The Watergate-inspired Act used to fight Doge


Katie Drummond: Fascinating. Well, we’re going to take a short break. When we come back, we will pick up where we left off and talk about how concerning Americans should actually be about their privacy and that Doge has access to their data. Welcome back at Ominous valleyI am Wired’s global editorial director, Katie Drummond. I am here with our senior editor for security and investigations, Andrew Couts. Andrew, thank you again for being here.

Andrew Couts: Thanks for having me.

Katie Drummond: And let’s talk a little broader about Doge and American privacy. So, as we know very well at Wired, there was a great deal of coverage about Doge and what they have been doing in the federal government over the past few weeks. Many turns, a lot of chaos and very concerns, isn’t it? There is a lot of concern among journalists and among Americans more about the fact that Doge has access to different government systems, access to data, access to sensitive information about Americans. Can you explain what kind of information might have access to the agencies they are currently working in the federal government?

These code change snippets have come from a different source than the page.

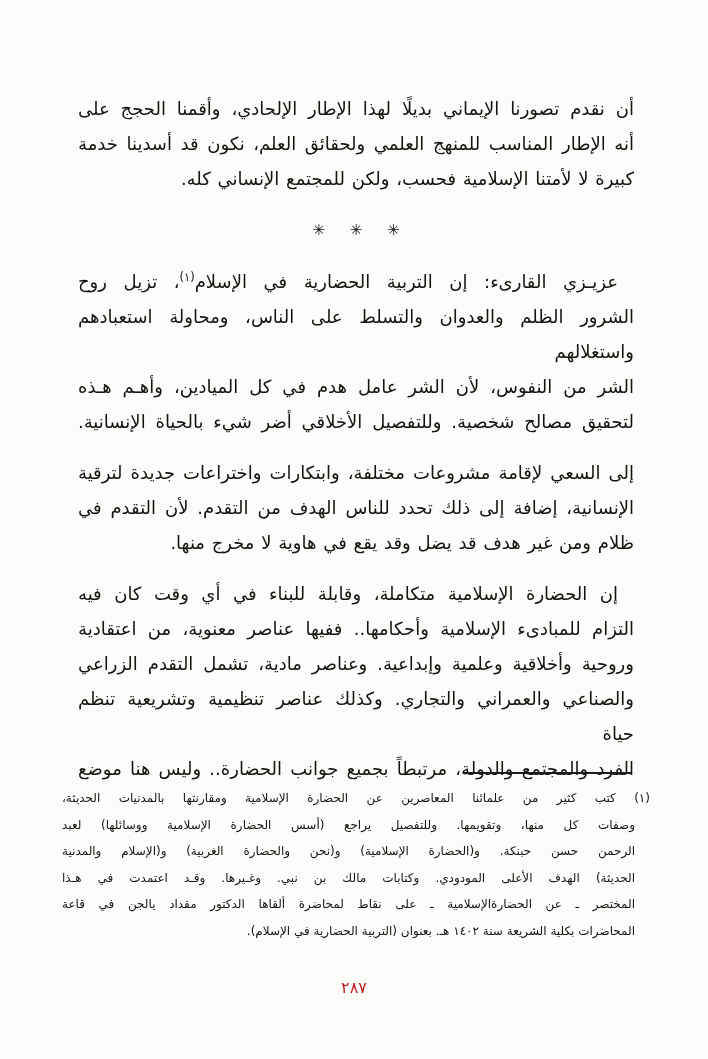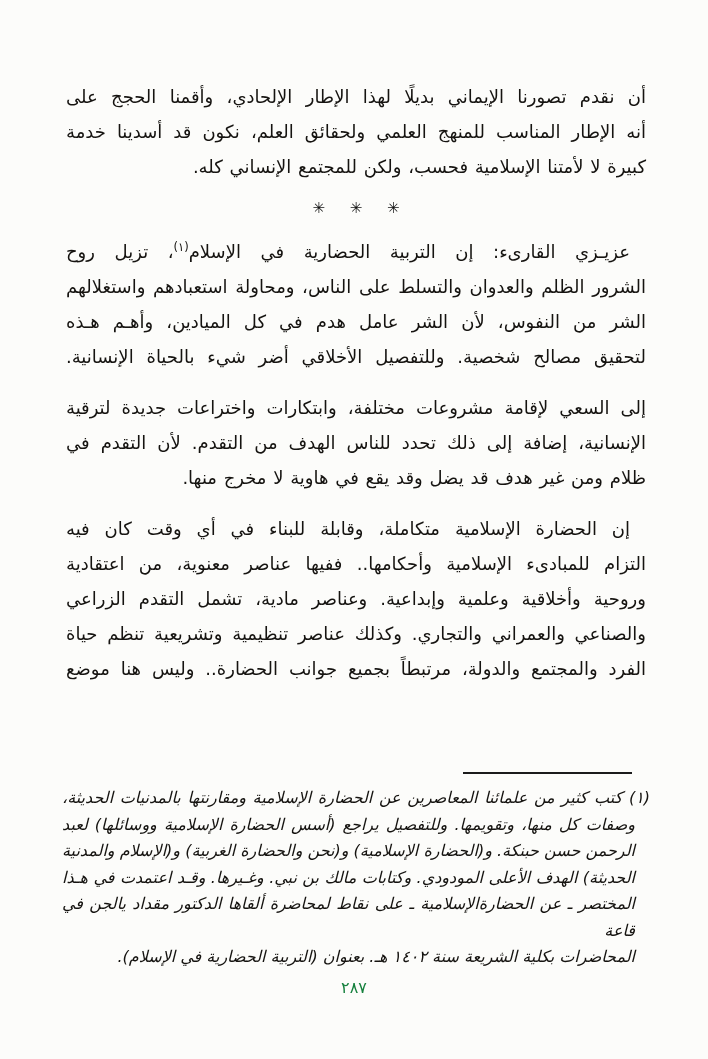"أن نقدم تصورنا الإيماني بديلًا" .para { margin: 4px -> 16px }
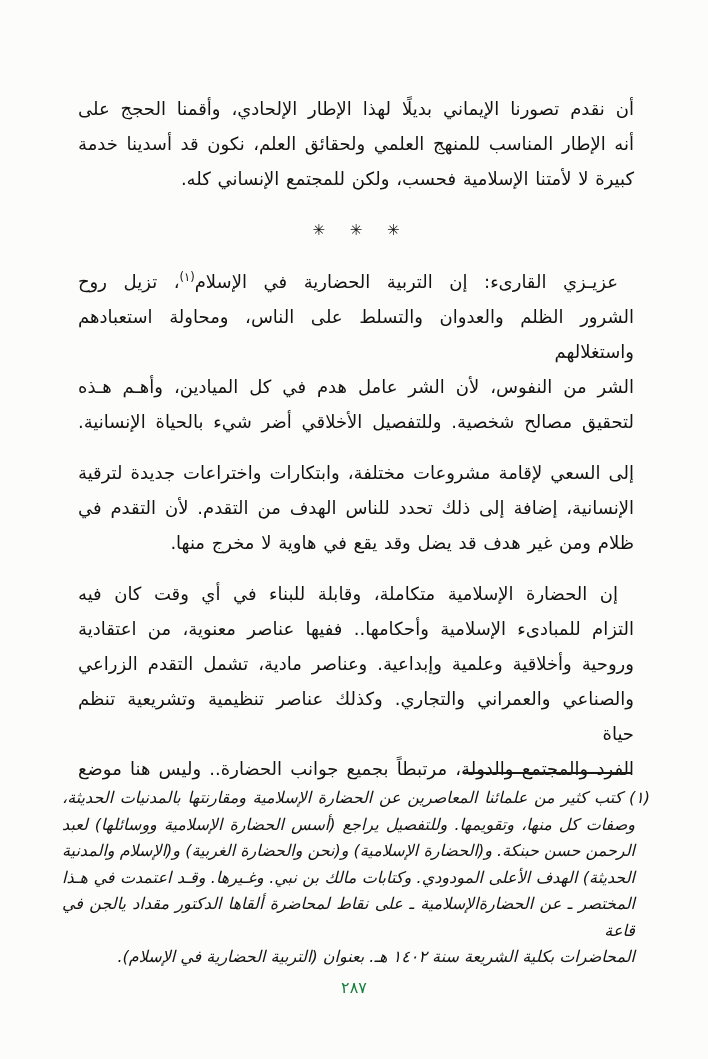"(١) كتب كثير من علمائنا" .fline { font-size: 16px -> 12px; font-style: italic -> none }
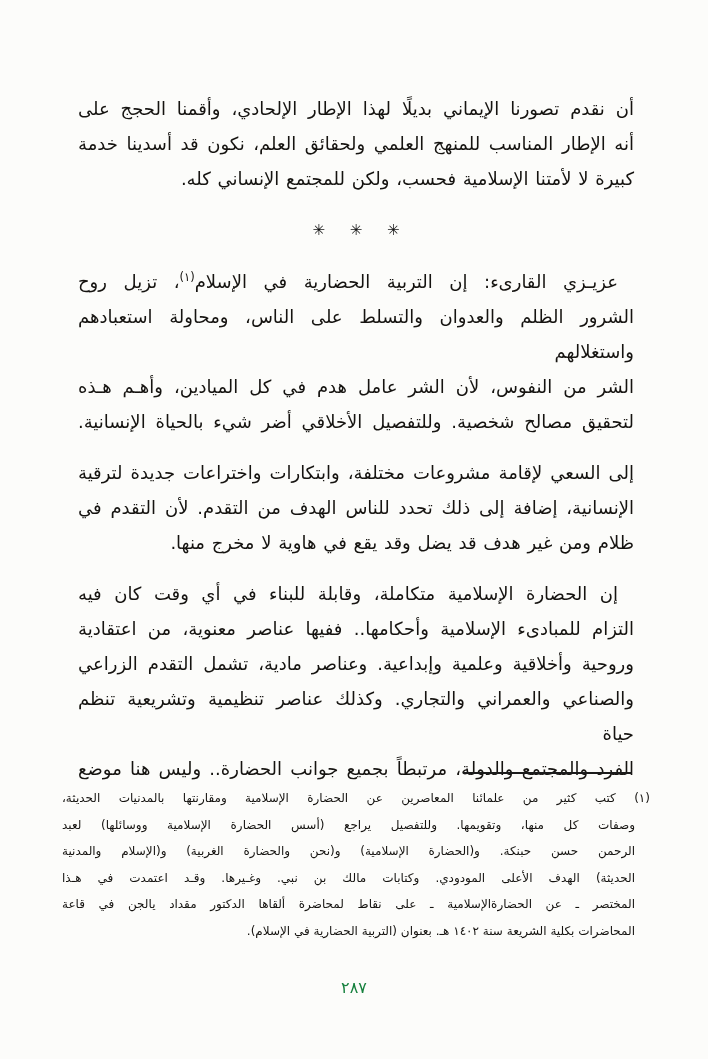"٢٨٧" .page-number { color: #15803d -> #b91c1c }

Andrew Couts: So they are going to have access to essence, and they will know wherever you lived, wherever you bank, exactly how much money you earn, possibly what your tax returns are. They are going to have access to your medical history, probably like what your networks look like, what your social networks look like, wherever you worked, possibly travel records.

Katie Drummond: There was a paragraph in the story we published yesterday, which I think was really surprising, and it reads in a few weeks, Doge staff members have access to federal employee records at the office of staff management, government payment data at the Treasury Department of Treasury Recipients at the Department of Education, information on the Department of Labor in the Department of Labor. And it’s going from there. I mean, it’s a greasy attempt to access and a large amount of very sensitive information about Americans. Can you guide us through a few different hypothetical scenarios? If Doge and Musk and President Trump and the White House acquire all this information, then they get all this access, what can they do with it?

Andrew Couts: One of the things we think very internally at Wired is threat models and just like the chance that you are targeted by any kind of attack? And in this case, we have to completely redefine what our threat models look like. And this is especially true if you are a vulnerable person. So if you are trans, if you are an immigrant, if you are looking for an abortion, just to throw out the most obvious examples. This information can be used to target you somehow, and we just don’t know how the information can be used. Historically, you will not think that a highly placed government employee, such as Elon Musk as he is now, would tweet your bank records or your health records, and we can see that this is happening now if you are publicly critical of the Trump administration. It is clear that law enforcement, if the FBI can use the large amounts of information they have on people, to target whoever they are going to target, and we just don’t know. We are only a month after this administration. We already see an outline of immigration, and it will develop. We are going to go through at least four years of this, and it is impossible for someone to know if they are going to be a target. So we just don’t know what the threat model looks like in an environment where someone could possibly become a political target. And if we look at authoritarian regimes, it will be used in different types of ways to go to people. And that data could possibly be manipulated to postpone charges against people to accuse people of crimes they did not commit. For many years, Wired has covered the best privacy practices, best security practices, and many people just say, “If you have nothing to hide, don’t worry about it.” But now we do not know what to worry about and we do not know what you had to hid and the things you were trying to hide, or the things protected by the government systems may now be exposed. And that’s why it’s really someone’s guess what can happen and what the consequences can be.